(WHAT IS BEING ASKED)
The records below must be output exactly, with no images carried over.
::: DATA PROVIDED :::
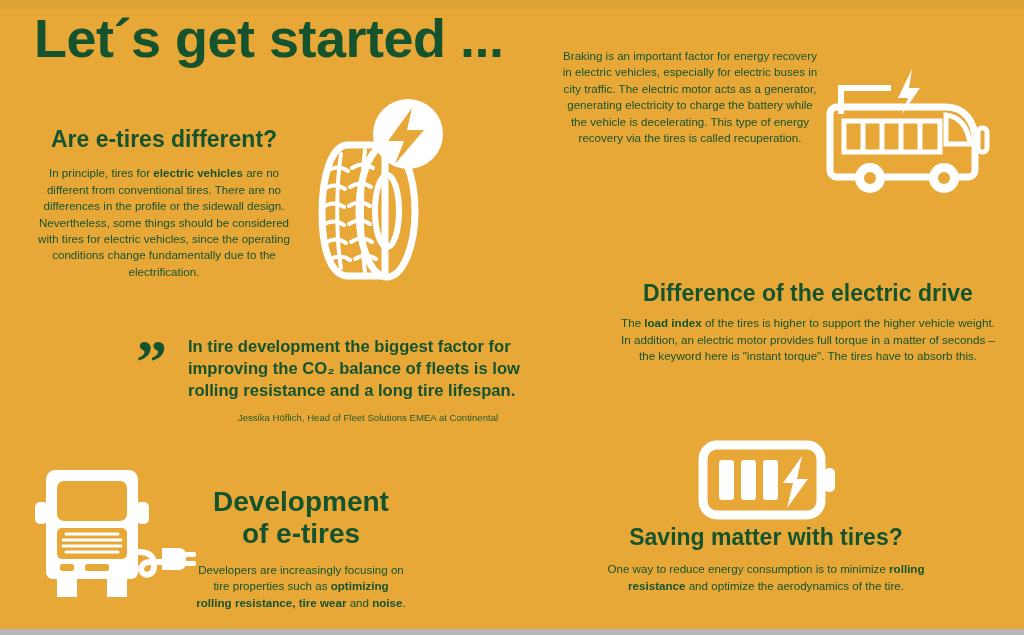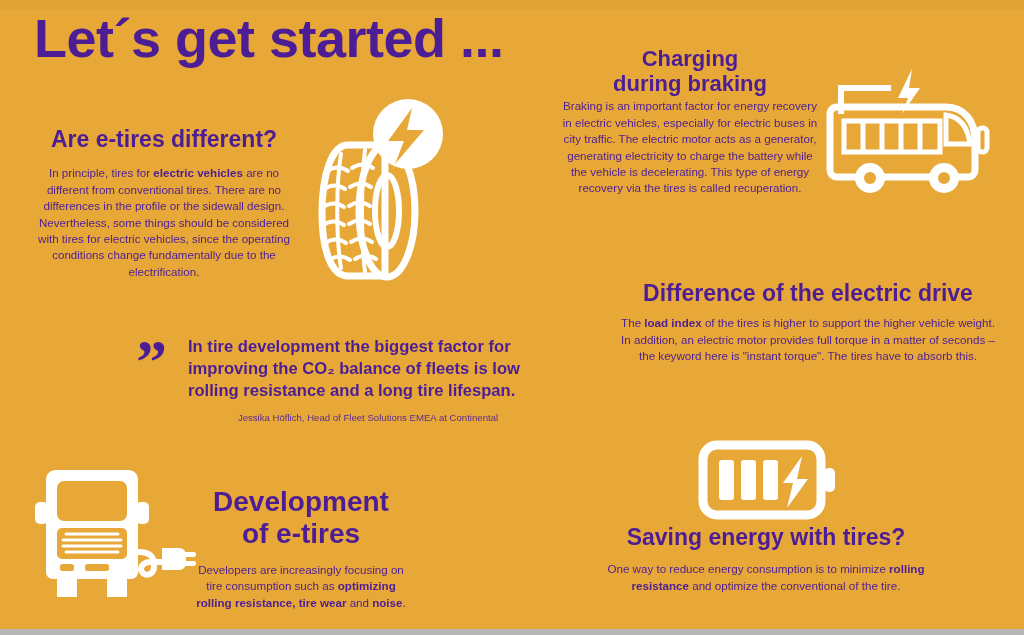--- a/index.html
+++ b/index.html
@@ -16,7 +16,7 @@
     background: #e8a838;
     overflow: hidden;
     font-family: "Liberation Sans", sans-serif;
-    color: #4c1d95;
+    color: #14532d;
   }
 
   

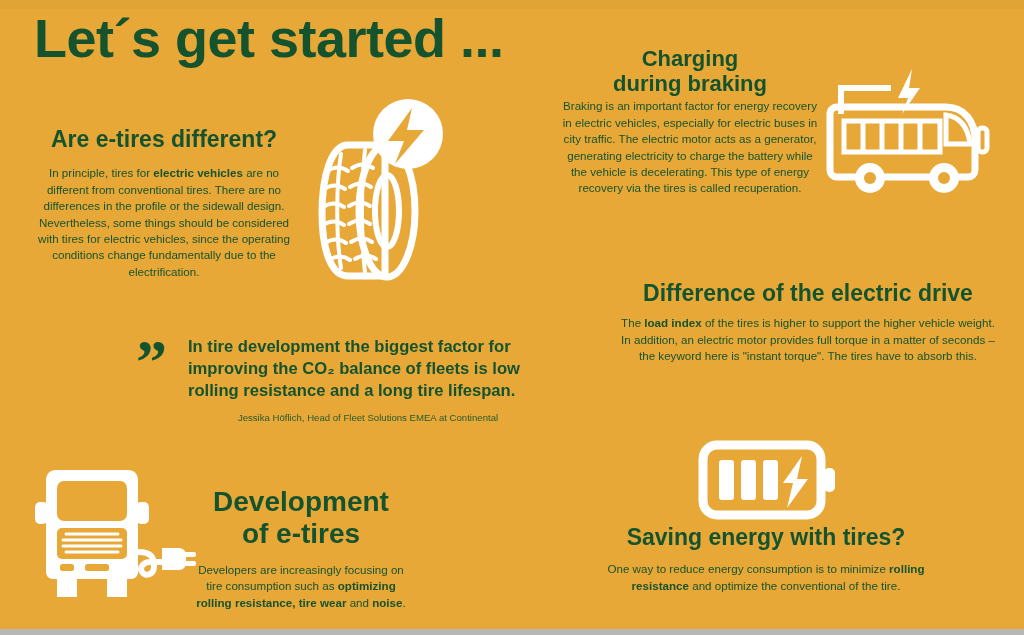--- a/index.html
+++ b/index.html
@@ -227,10 +227,6 @@
   </div>
 
   <div class="sec-charging">
-    <h2 class="h2">
-      <span>Charging</span><br>
-      <span>during braking</span>
-    </h2>
     <p class="body"><span>Braking is an important factor for energy recovery in electric vehicles, especially for electric buses in city traffic. The electric motor acts as a generator, generating electricity to charge the battery while the vehicle is decelerating. This type of energy recovery via the tires is called recuperation.</span></p>
   </div>
 

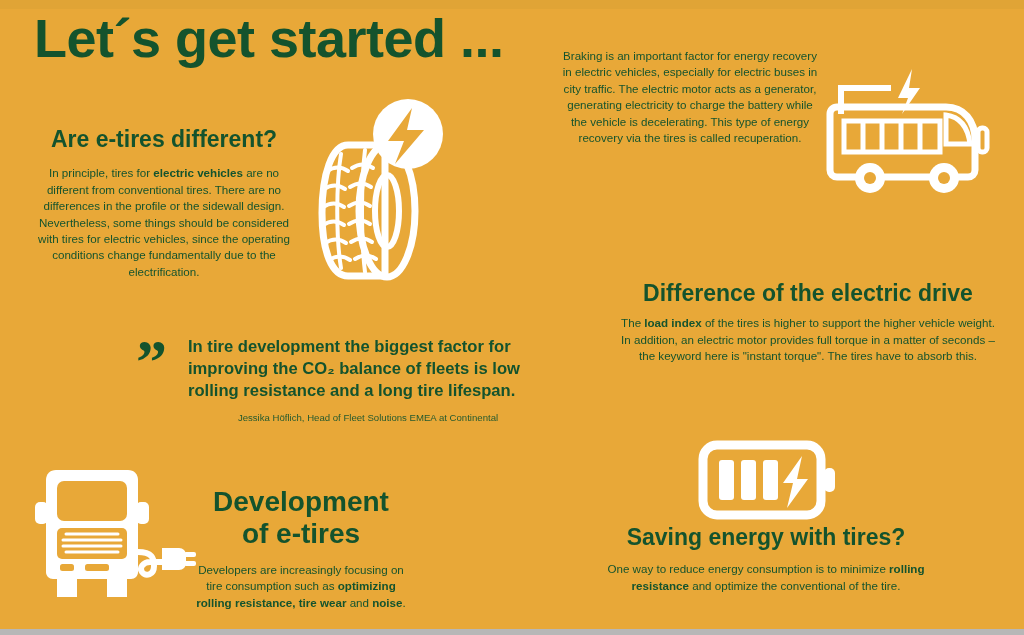--- a/index.html
+++ b/index.html
@@ -312,7 +312,7 @@
   </div>
 
   <div class="sec-saving">
-    <h2 class="h2">Saving energy with tires?</h2>
+    <h2 class="h2">Saving matter with tires?</h2>
     <p class="body"><span>One way to reduce energy consumption is to minimize </span><b>rolling resistance</b><span> and optimize the conventional of the tire.</span></p>
   </div>
 

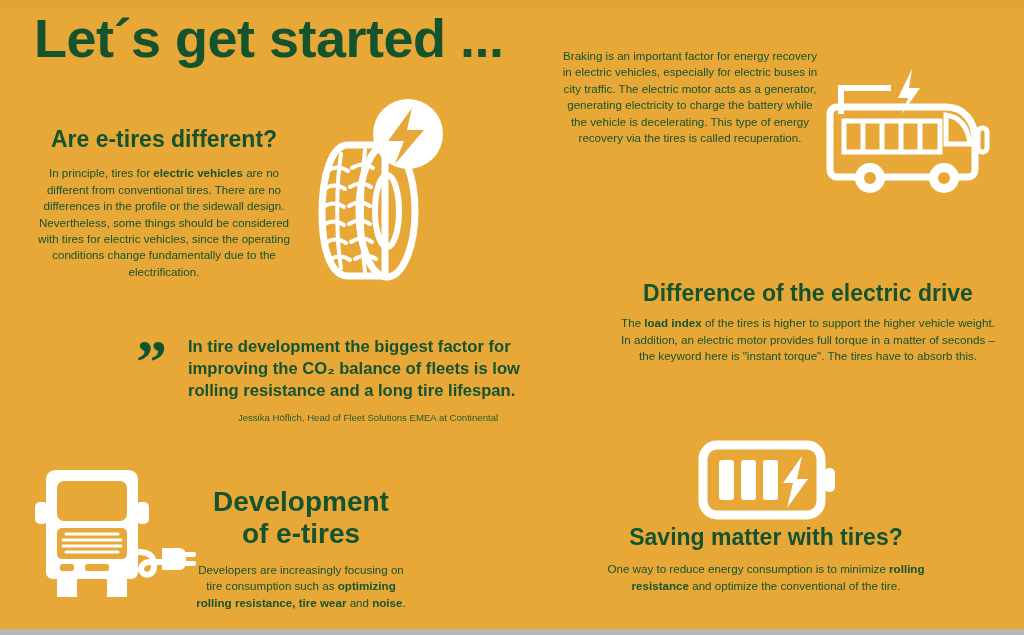--- a/index.html
+++ b/index.html
@@ -275,7 +275,7 @@
       <span>Development</span><br>
       <span>of e-tires</span>
     </h2>
-    <p class="body"><span>Developers are increasingly focusing on tire consumption such as </span><b>optimizing rolling resistance, tire wear</b><span> and </span><b>noise</b><span>.</span></p>
+    <p class="body"><span>Developers are increasingly focusing on tire properties such as </span><b>optimizing rolling resistance, tire wear</b><span> and </span><b>noise</b><span>.</span></p>
   </div>
 
   <div class="icon-truck">

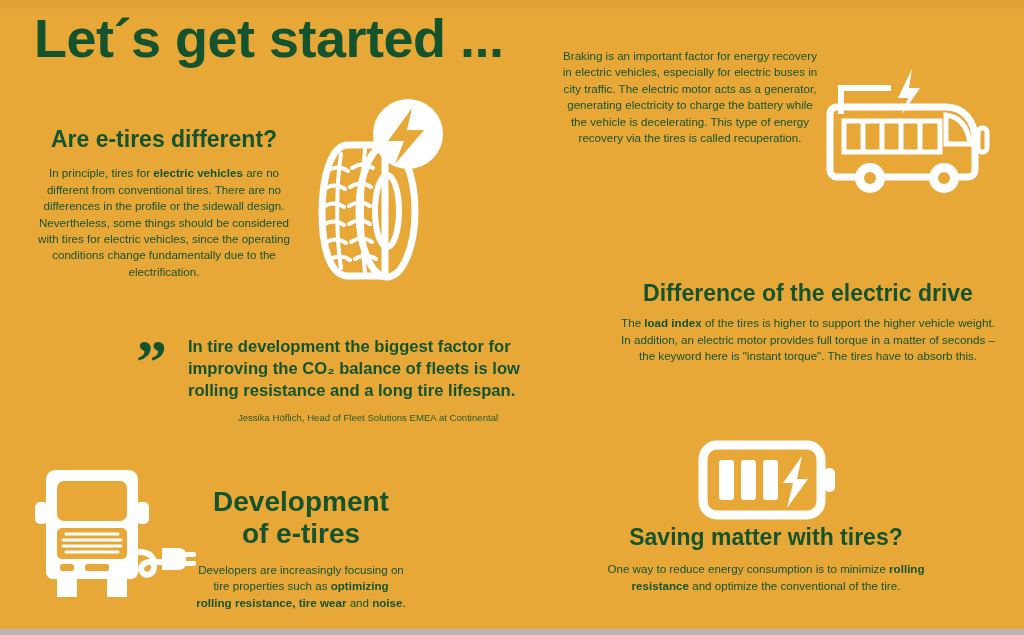--- a/index.html
+++ b/index.html
@@ -313,7 +313,7 @@
 
   <div class="sec-saving">
     <h2 class="h2">Saving matter with tires?</h2>
-    <p class="body"><span>One way to reduce energy consumption is to minimize </span><b>rolling resistance</b><span> and optimize the conventional of the tire.</span></p>
+    <p class="body"><span>One way to reduce energy consumption is to minimize </span><b>rolling resistance</b><span> and optimize the aerodynamics of the tire.</span></p>
   </div>
 
   <div class="icon-battery">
:::
(ANSWER AREA)
--- a/index.html
+++ b/index.html
@@ -16,7 +16,7 @@
     background: #e8a838;
     overflow: hidden;
     font-family: "Liberation Sans", sans-serif;
-    color: #4c1d95;
+    color: #14532d;
   }
 
   

--- a/index.html
+++ b/index.html
@@ -227,10 +227,6 @@
   </div>
 
   <div class="sec-charging">
-    <h2 class="h2">
-      <span>Charging</span><br>
-      <span>during braking</span>
-    </h2>
     <p class="body"><span>Braking is an important factor for energy recovery in electric vehicles, especially for electric buses in city traffic. The electric motor acts as a generator, generating electricity to charge the battery while the vehicle is decelerating. This type of energy recovery via the tires is called recuperation.</span></p>
   </div>
 

--- a/index.html
+++ b/index.html
@@ -312,7 +312,7 @@
   </div>
 
   <div class="sec-saving">
-    <h2 class="h2">Saving energy with tires?</h2>
+    <h2 class="h2">Saving matter with tires?</h2>
     <p class="body"><span>One way to reduce energy consumption is to minimize </span><b>rolling resistance</b><span> and optimize the conventional of the tire.</span></p>
   </div>
 

--- a/index.html
+++ b/index.html
@@ -275,7 +275,7 @@
       <span>Development</span><br>
       <span>of e-tires</span>
     </h2>
-    <p class="body"><span>Developers are increasingly focusing on tire consumption such as </span><b>optimizing rolling resistance, tire wear</b><span> and </span><b>noise</b><span>.</span></p>
+    <p class="body"><span>Developers are increasingly focusing on tire properties such as </span><b>optimizing rolling resistance, tire wear</b><span> and </span><b>noise</b><span>.</span></p>
   </div>
 
   <div class="icon-truck">

--- a/index.html
+++ b/index.html
@@ -313,7 +313,7 @@
 
   <div class="sec-saving">
     <h2 class="h2">Saving matter with tires?</h2>
-    <p class="body"><span>One way to reduce energy consumption is to minimize </span><b>rolling resistance</b><span> and optimize the conventional of the tire.</span></p>
+    <p class="body"><span>One way to reduce energy consumption is to minimize </span><b>rolling resistance</b><span> and optimize the aerodynamics of the tire.</span></p>
   </div>
 
   <div class="icon-battery">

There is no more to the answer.